Department of Biotatistics, University of Michigan, Ann Arbor, Michigan, USA.
Department of Biostatistics and Programming, Research and Development, Sanofi US, Bridgewater, New Jersey, USA.
Pharm Stat. 2021 Jul;20(4):879-897. doi: 10.1002/pst.2116. Epub 2021 Mar 23.
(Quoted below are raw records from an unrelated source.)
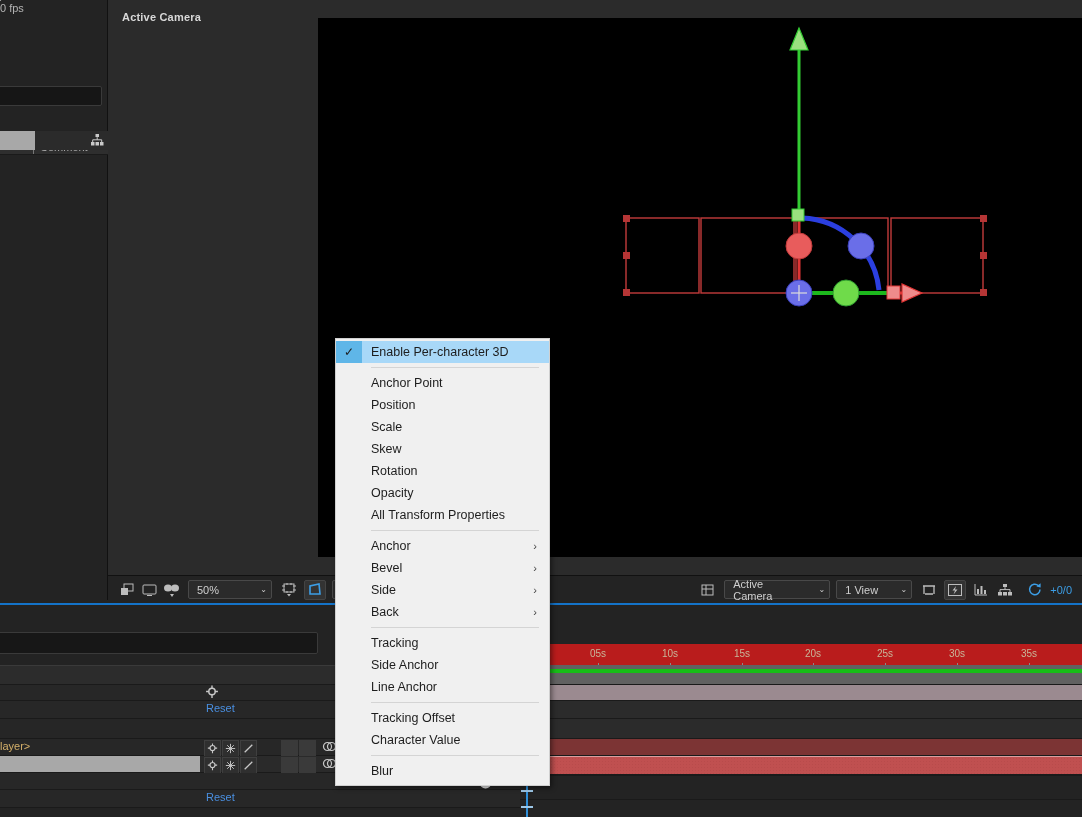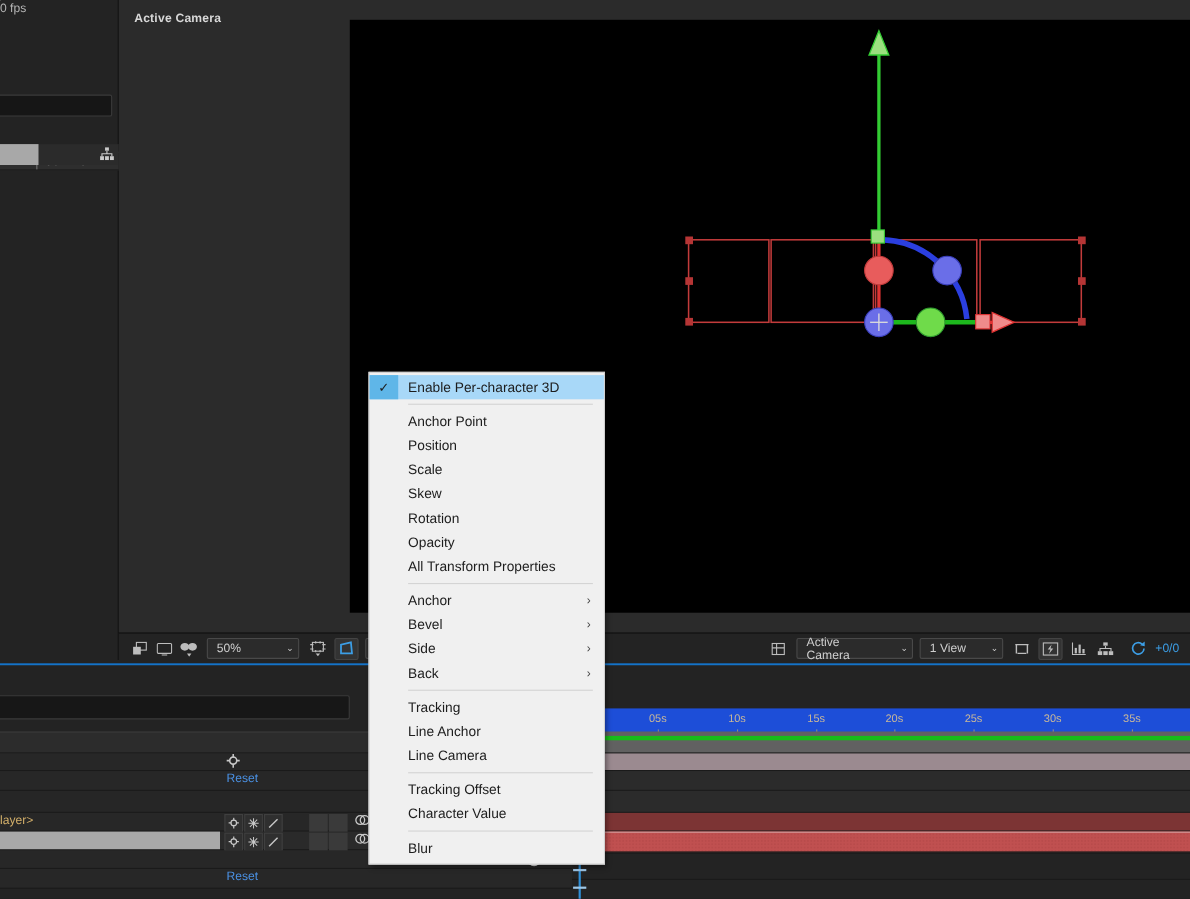"05s" .tl-ruler { background: #1d4ed8 -> #b91c1c }
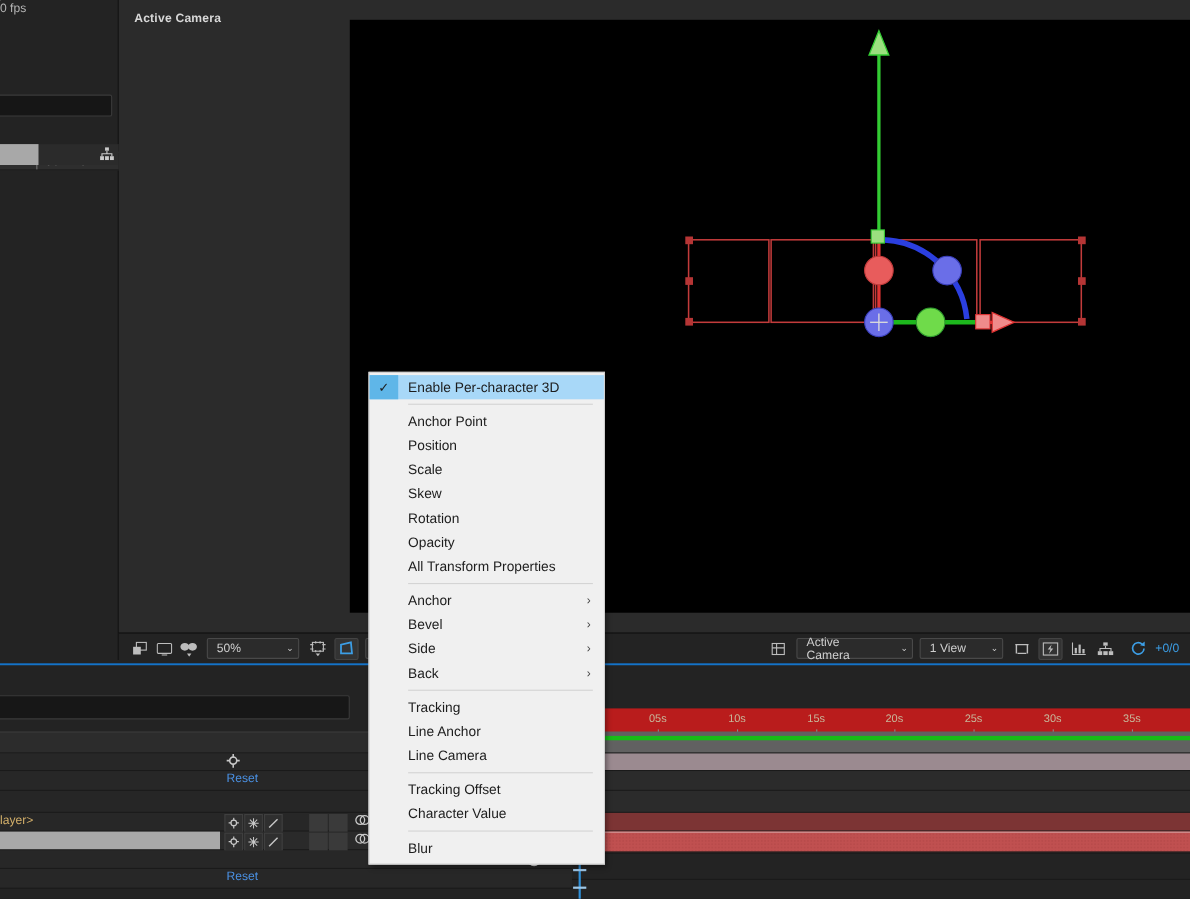"Line Anchor" span { text: Line -> Side }
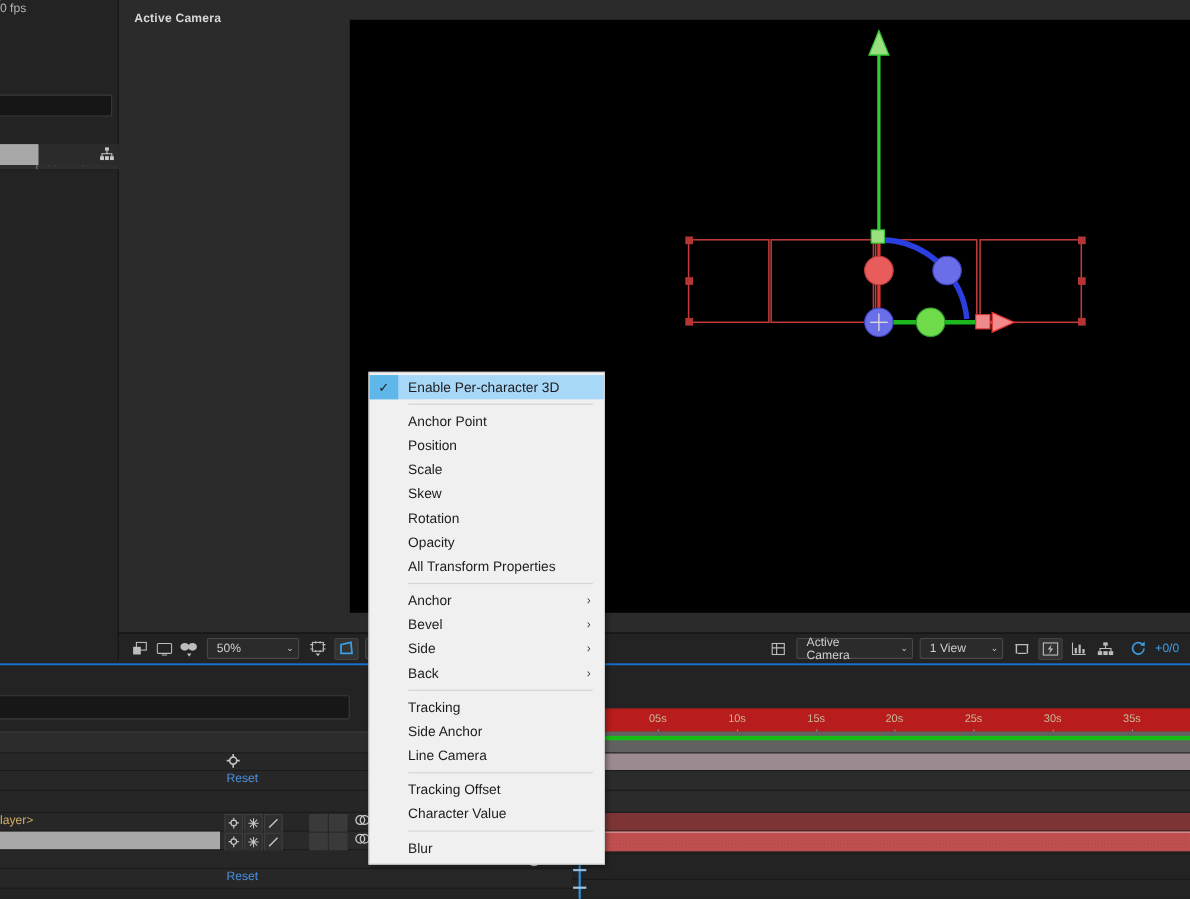"Line Camera" span { text: Camera -> Anchor }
Non-proportional hazards (NPH) have been observed in many immuno-oncology clinical trials. Weighted log-rank tests (WLRT) with suitable weights can be used to improve the power of detecting the difference between survival curves in the presence of NPH. However, it is not easy to choose a proper WLRT in practice. A versatile max-combo test was proposed to achieve the balance of robustness and efficiency, and has received increasing attention recently. Survival trials often warrant interim analyses due to their high cost and long durations. The integration and implementation of max-combo tests in interim analyses often require extensive simulation studies. In this report, we propose a simulation-free approach for group sequential designs with the max-combo test in survival trials. The simulation results support that the proposed method can successfully control the type I error rate and offer excellent accuracy and flexibility in estimating sample sizes, with light computation burden. Notably, our method displays strong robustness towards various model misspecifications and has been implemented in an R package.
在许多肿瘤免疫临床试验中观察到了非比例风险(NPH)。使用合适的权重进行加权对数秩检验(WLRT)可以提高在存在 NPH 的情况下检测生存曲线差异的能力。然而,在实践中选择适当的 WLRT 并不容易。最近提出了一种多功能的最大组合检验(max-combo test),以实现稳健性和效率之间的平衡,最近受到越来越多的关注。由于成本高和持续时间长,生存试验通常需要进行中期分析。在中期分析中整合和实施最大组合检验通常需要广泛的模拟研究。在本报告中,我们提出了一种在生存试验中使用最大组合检验的无模拟分组序贯设计方法。模拟结果支持所提出的方法可以成功地控制第一类错误率,并在估计样本量方面提供出色的准确性和灵活性,计算负担较轻。值得注意的是,我们的方法对各种模型失拟具有很强的稳健性,并已在 R 包中实现。